When Peggy meets Edward the scenery and Edward’s shy character, make this particular scene a lot less Gothic than it could have been. Although Edward appears from shadows, he can be clearly seen as half of the roof is missing letting a more than sufficient amount of light into the room. As this scene is shot in an open- aired sunny room, Burton creates a calmer atmosphere which gives the audience the impression that nothing bad is going to happen at the present. During the scene when Peggy takes Edward back to Suburbia, Burton uses a series of long, two shots which again fulfills his aim to show contrast.
Against the garish scenery of Suburbia Edward really stands out as he’s the only black thing in sight. Suburbia, from the outside is extremely unrealistic and delights the audience eye as this ‘picture perfect’ place is unveiled. The insides of the houses are much more related to normal, realistic living which signifies the room for evil, and the charactors of Suburbia’s residents are far in contrast with the setting. When Peggy Boggs opens her front door to let herself and Edward in the colour scheme which is the complete opposite of Edward’s signature colour comes to the audience’s attention.

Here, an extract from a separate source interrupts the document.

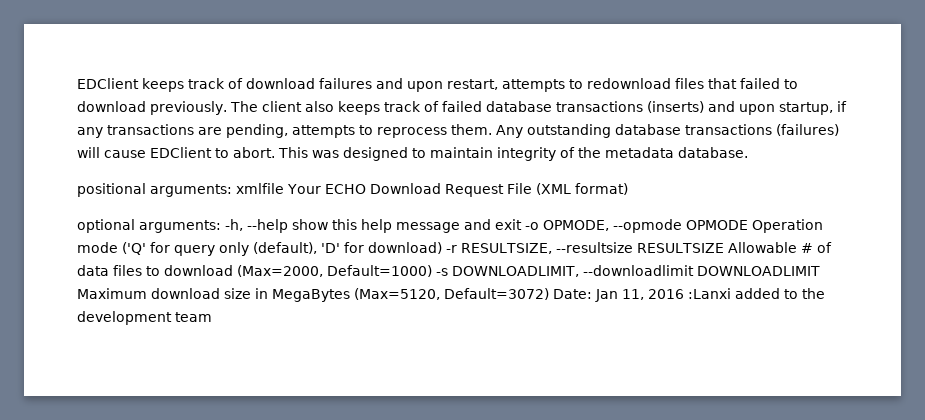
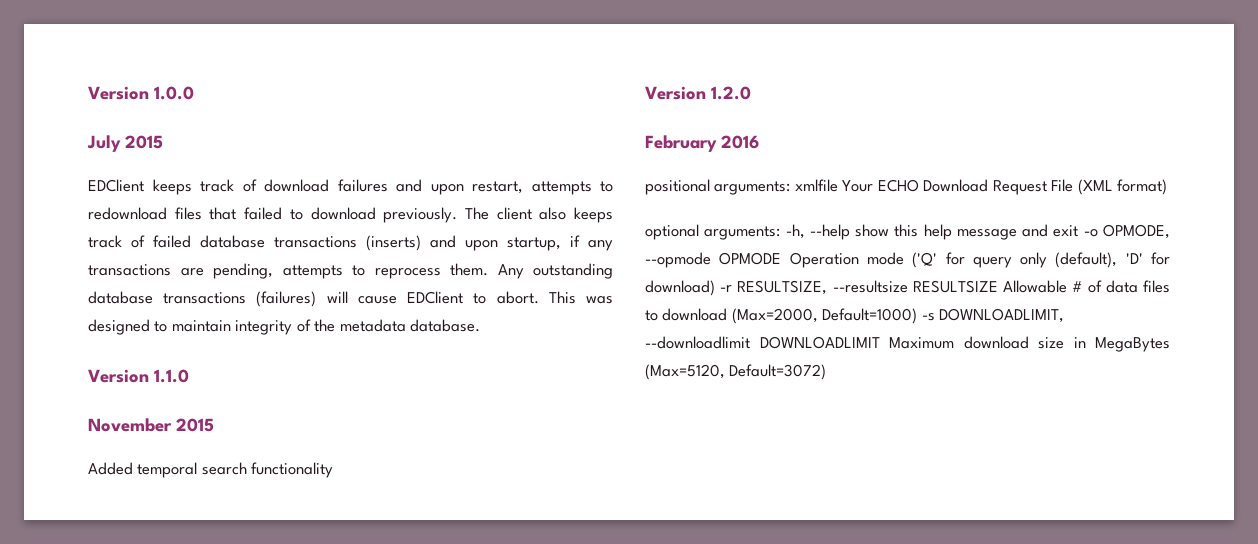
(77, 83) none -> [88,86,194,100] [87,135,163,152] Version 1.0.0 // July 2015 //
(748, 152) none -> [88,369,189,383] [88,418,214,432] [88,462,334,478] [645,86,751,100] [645,135,759,152] // Version 1.1.0 // November 2015 // Added temporal search functionality // Version 1.2.0 // February 2016
[553,288,825,302] [77,311,212,325] Date: Jan 11, 2016 :Lanxi added to the development team -> (827, 372) none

The walls are all white washed which symbolizes purity and reflects Peggy’s good, generous and loving personality. Towards the end of the film the witch hunt gathers for Edward, tension builds up and the sky turns black, which is a key factor that Burton has finally used to create a sinister, Gothic atmosphere. The mansion garden, shown throughout the film to be a colourful, wonderful place, is plunged in to a deep darkness. The flowers black, the animal carved bushes threatening, and a garden that now matches the interior, of the Gothic mansion upon a hill.

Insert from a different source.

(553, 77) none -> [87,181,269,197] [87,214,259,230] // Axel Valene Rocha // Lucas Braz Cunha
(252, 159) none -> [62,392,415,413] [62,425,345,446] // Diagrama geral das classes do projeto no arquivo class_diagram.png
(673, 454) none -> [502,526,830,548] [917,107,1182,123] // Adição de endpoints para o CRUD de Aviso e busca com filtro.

In these films one can conclude that both directors have tried to incorporate influences and elements of the Gothic Tradition in to the desolate and sometimes bleak film settings. In particular, the attic of the large house in which Edward Scissor hands lives and the large dark remote house where Norman Bates live, both have a strong correlation with Gothic Traditional architectural style. This is often characterized by dark 12th – 16th Century castle type structures with vaulted ceilings and pointed arches.
Also they have used many symbolic objects within the sets that portray themes dealing with macabre and other events typical of the genre. The lead characters in both films are to a large extent depicted as social outcasts, displaying severe psychopathic tendencies thus further reinforcing the Gothic impression created by the film sets. From studying the films I feel that they both successfully display the Gothic Tradition and the settings and other background props greatly contribute to achieve this distinctive theme.